=== Section Start ===
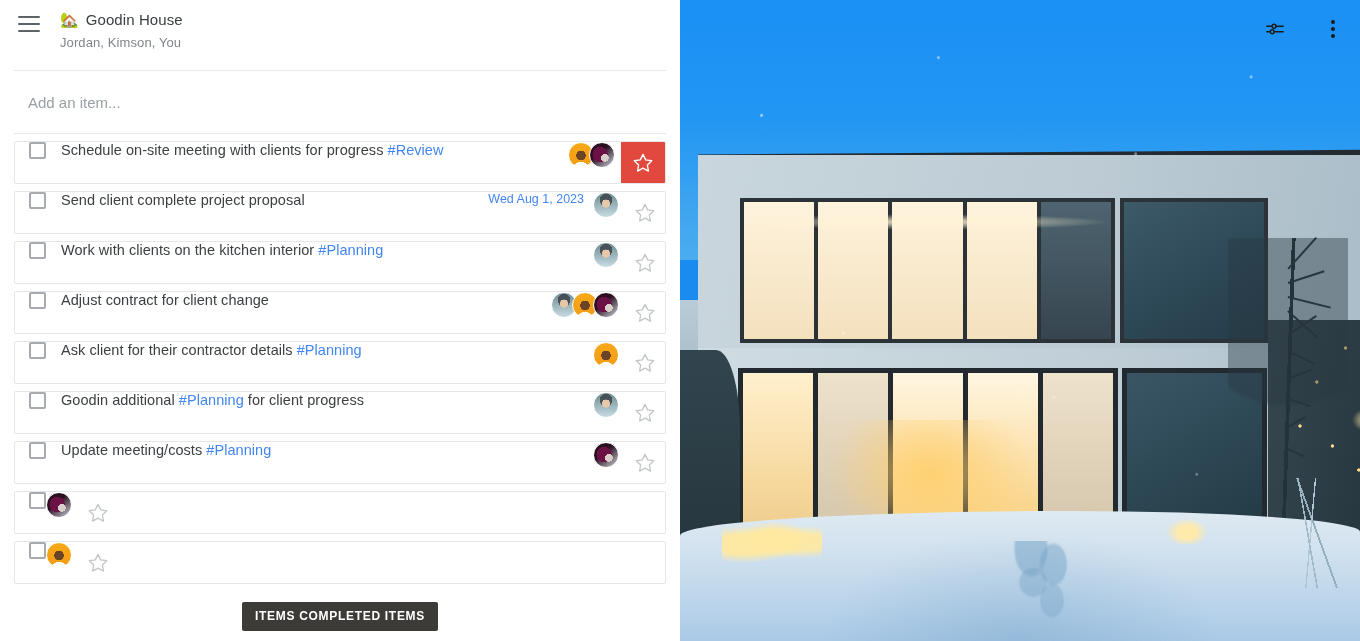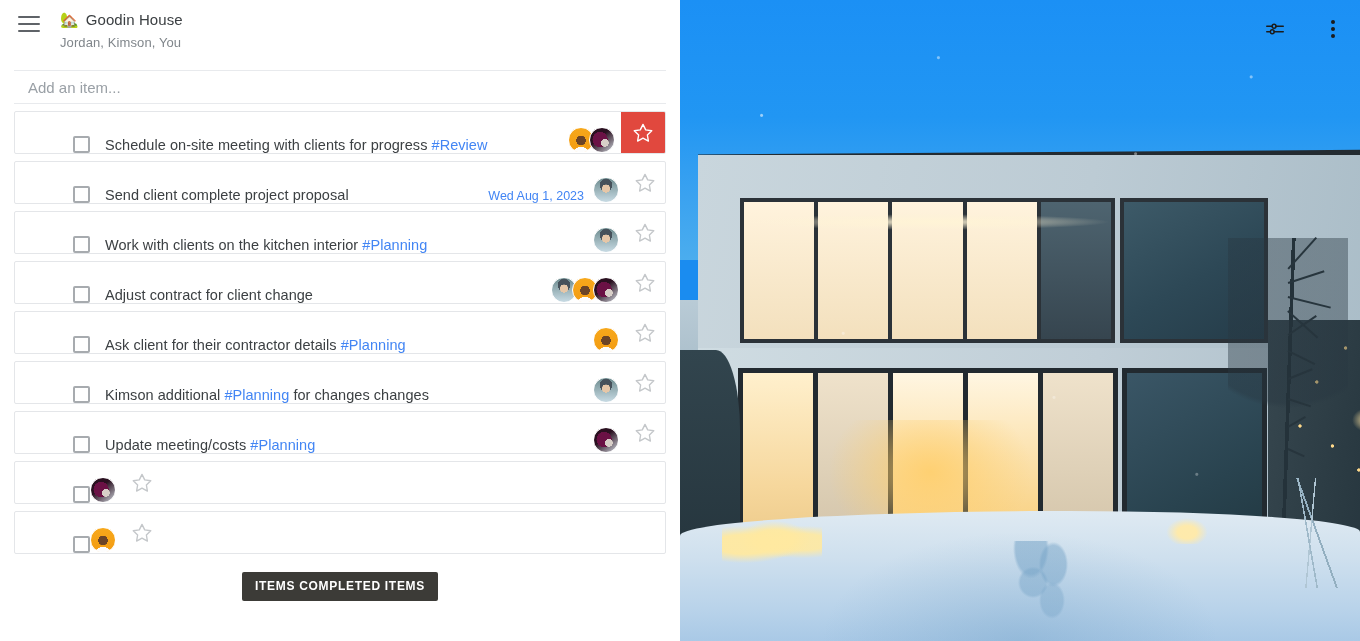"Add an item..." .add-item-row { height: 34px -> 64px }
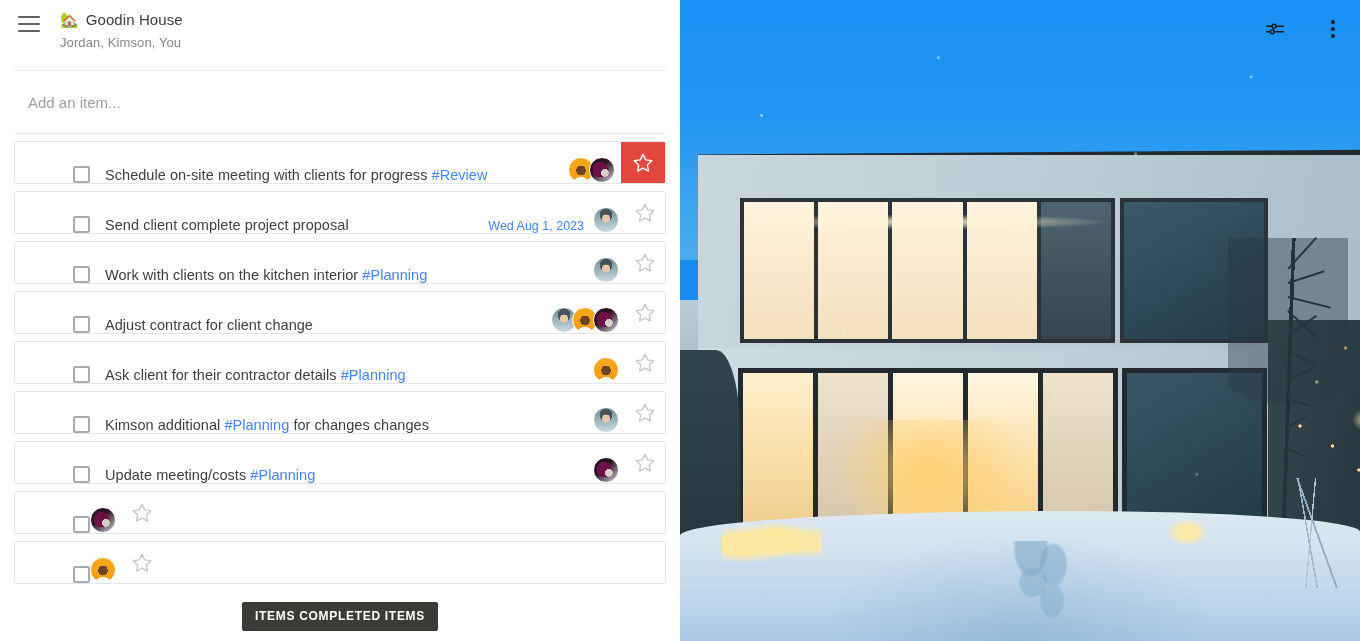"Schedule on-site meeting with clients" .task-card { align-items: flex-end -> flex-start; padding-left: 44px -> none }
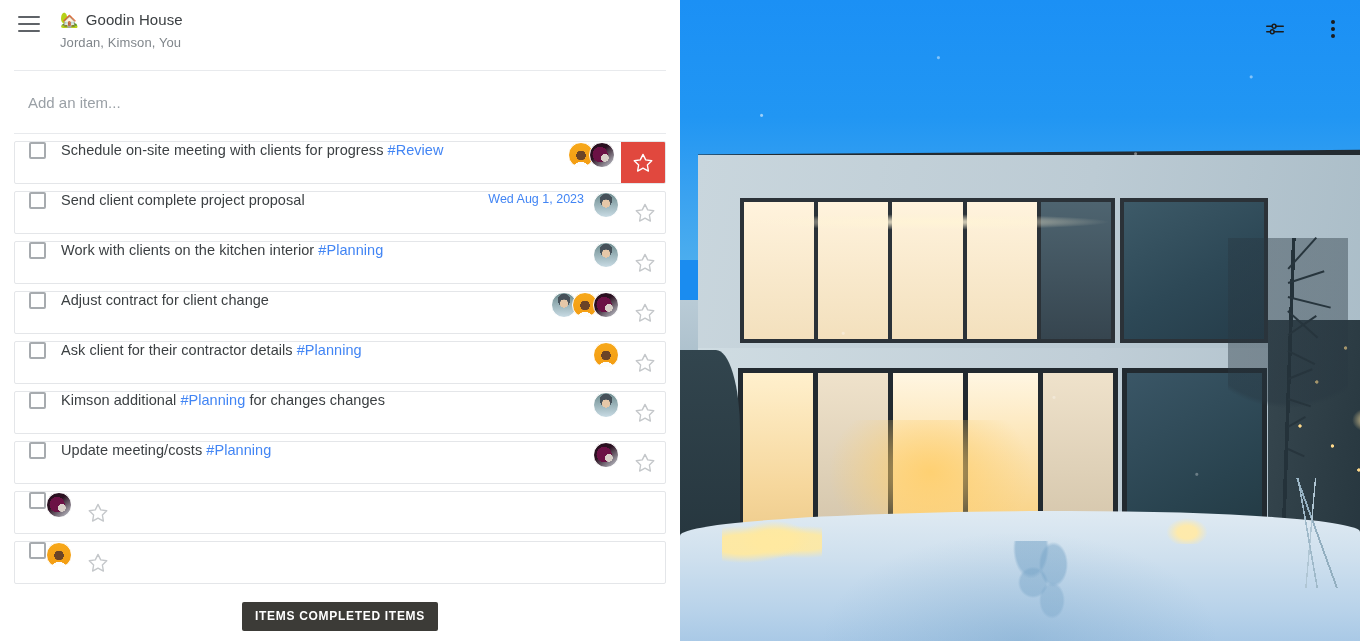"Kimson additional" span { text: Kimson -> Goodin }
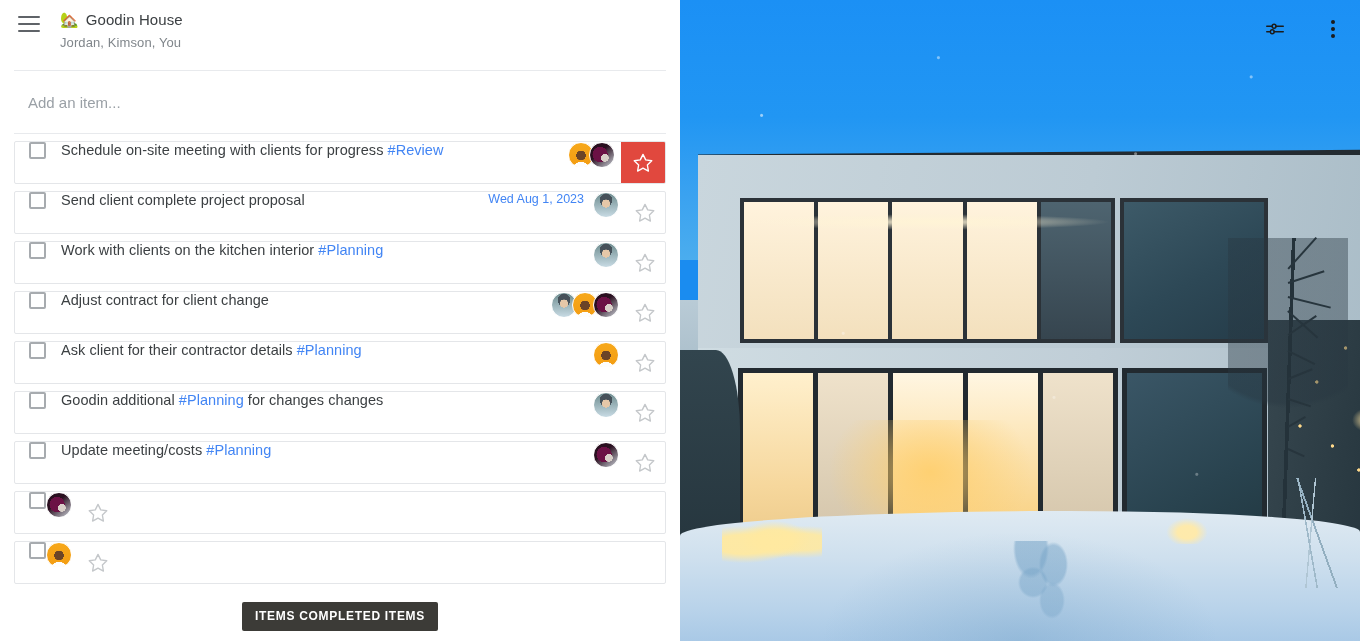"for changes changes" span { text: changes changes -> client progress }
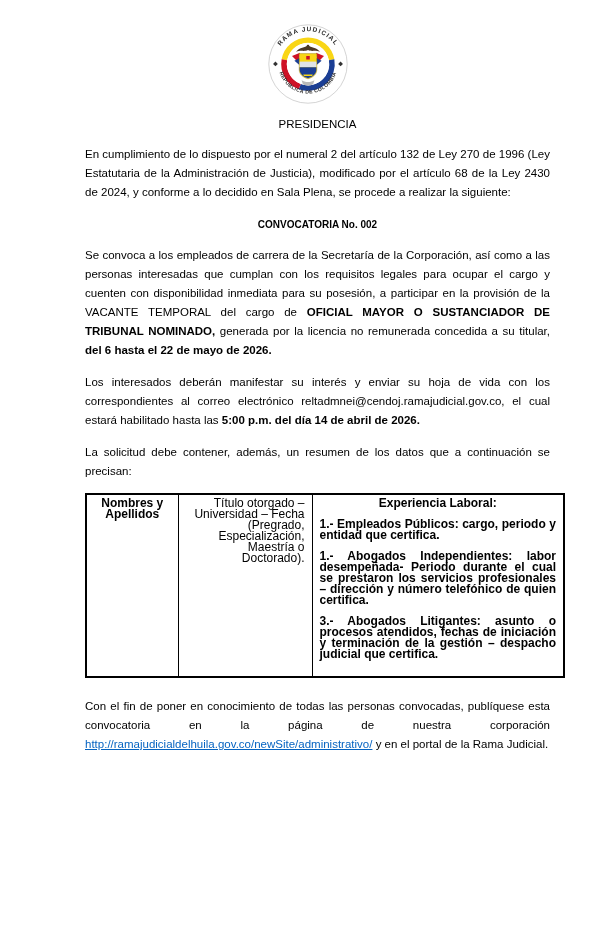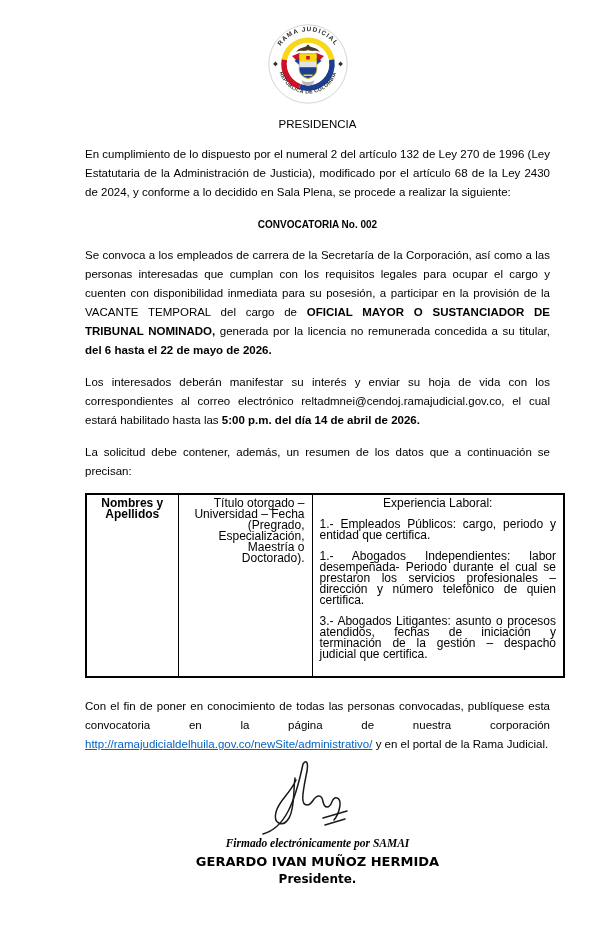"Experiencia Laboral:" td.c3 { font-weight: none -> bold }
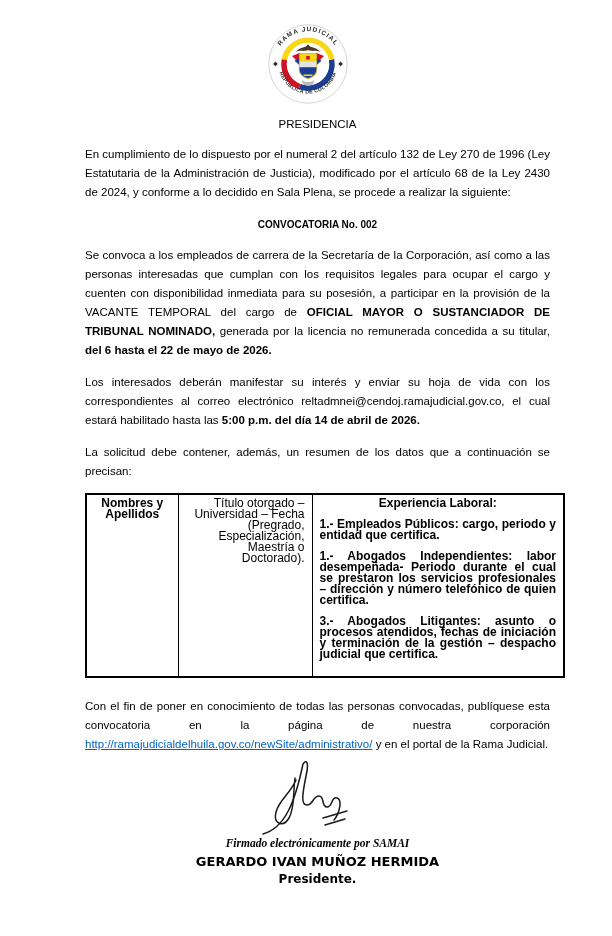"Firmado electrónicamente por SAMAI" div.sig-block { html: <div> <svg> <g> <path></path> <path></path> <path></path> <path></path> </g> </svg> <div>Firmado electrónicamente por SAMAI</div> <div>GERARDO IVAN MUÑOZ HERMIDA</div> <div>Presidente.</div> </div> -> none }
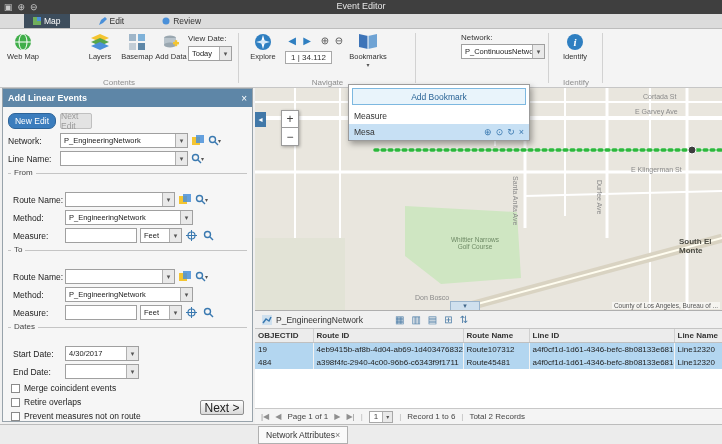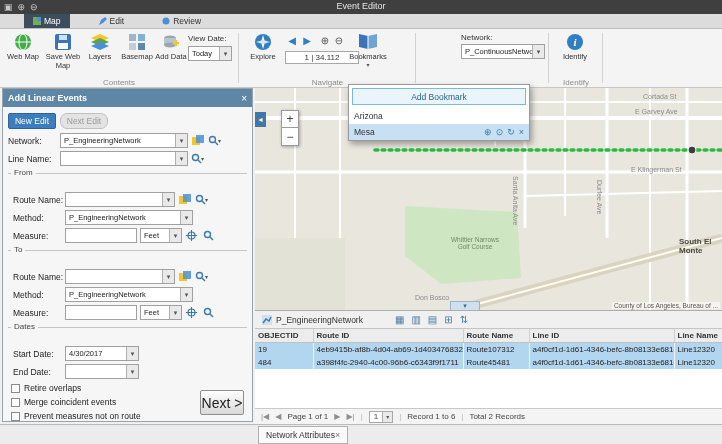"Save Web Map" div.big-btn { html: <div> <span> <svg> <rect></rect> <rect></rect> <rect></rect> </svg> </span> <span>Save Web Map</span> </div> -> none }
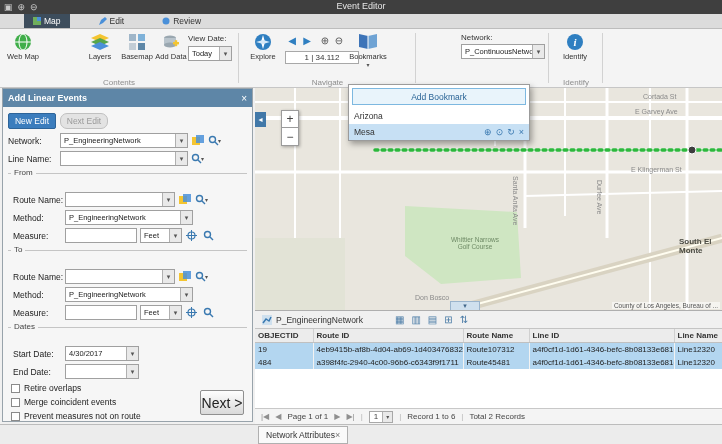"1 | 34.112" div.scalebox { width: 74px -> 47px }
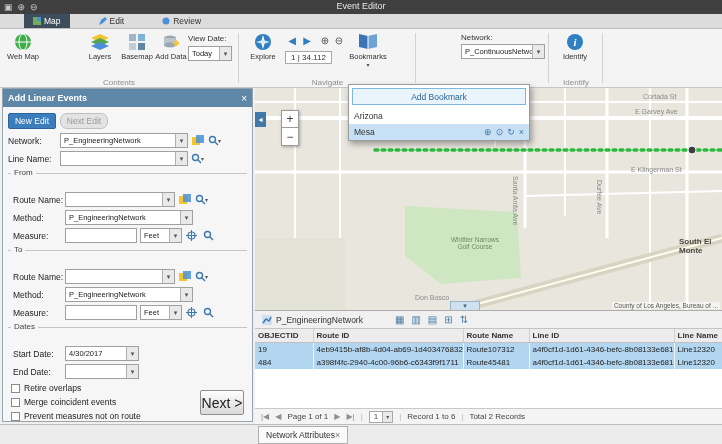"New Edit" .btn-primary { border-radius: 2px -> 7px }
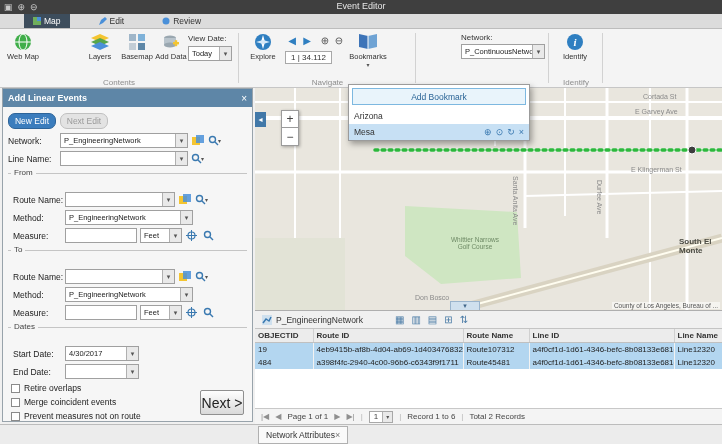"Next Edit" .btn-disabled { border-radius: 7px -> 2px; width: 48px -> 32px }
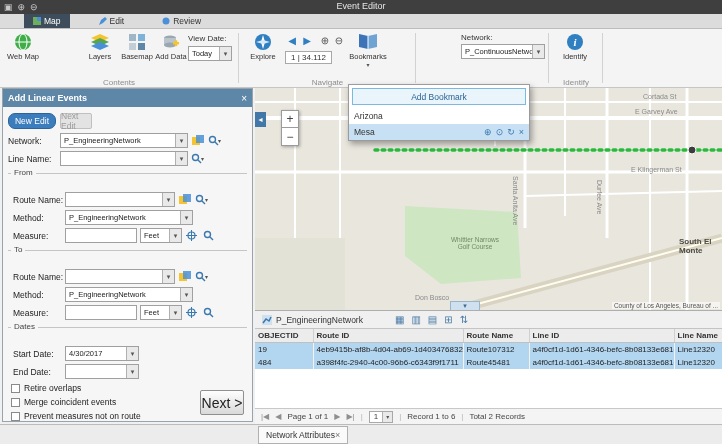"Arizona" span { text: Arizona -> Measure }
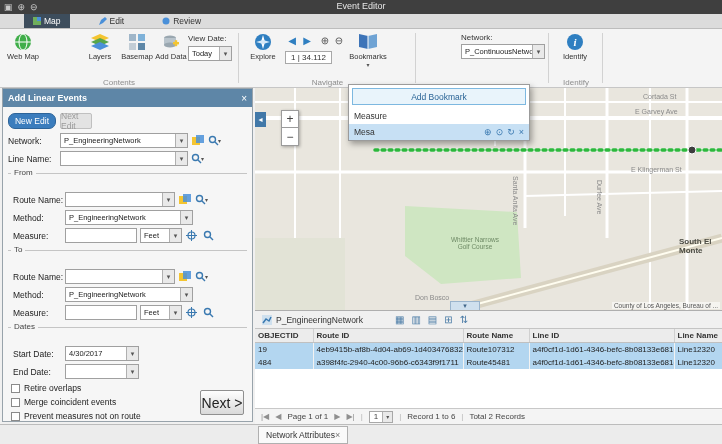"Retire overlaps" div.chkrow { order: before "Merge coincident events" -> after "Merge coincident events" }
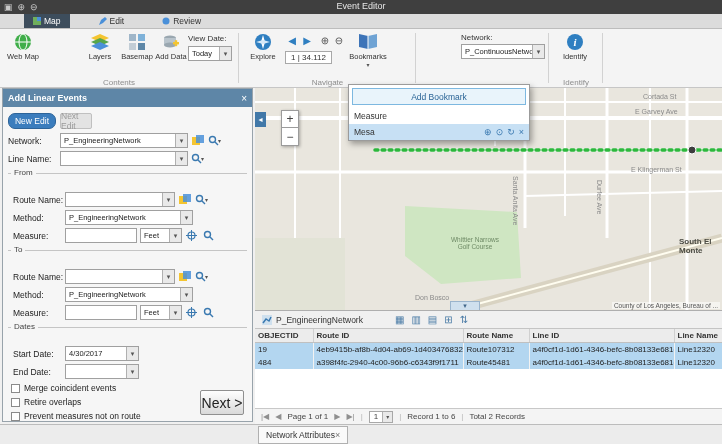"Next >" .next-btn { font-size: 14px -> 12px; height: 25px -> 15px }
=== Section End ===
**EXERCISE BRIEF**. Set down word for word, from the line that contains "text: changes changes" to the end of the listing above, every line and no picture.

**TASK OUTPUT**.
"for changes changes" span { text: changes changes -> client progress }
"Experiencia Laboral:" td.c3 { font-weight: none -> bold }
"Firmado electrónicamente por SAMAI" div.sig-block { html: <div> <svg> <g> <path></path> <path></path> <path></path> <path></path> </g> </svg> <div>Firmado electrónicamente por SAMAI</div> <div>GERARDO IVAN MUÑOZ HERMIDA</div> <div>Presidente.</div> </div> -> none }
"Save Web Map" div.big-btn { html: <div> <span> <svg> <rect></rect> <rect></rect> <rect></rect> </svg> </span> <span>Save Web Map</span> </div> -> none }
"1 | 34.112" div.scalebox { width: 74px -> 47px }
"New Edit" .btn-primary { border-radius: 2px -> 7px }
"Next Edit" .btn-disabled { border-radius: 7px -> 2px; width: 48px -> 32px }
"Arizona" span { text: Arizona -> Measure }
"Retire overlaps" div.chkrow { order: before "Merge coincident events" -> after "Merge coincident events" }
"Next >" .next-btn { font-size: 14px -> 12px; height: 25px -> 15px }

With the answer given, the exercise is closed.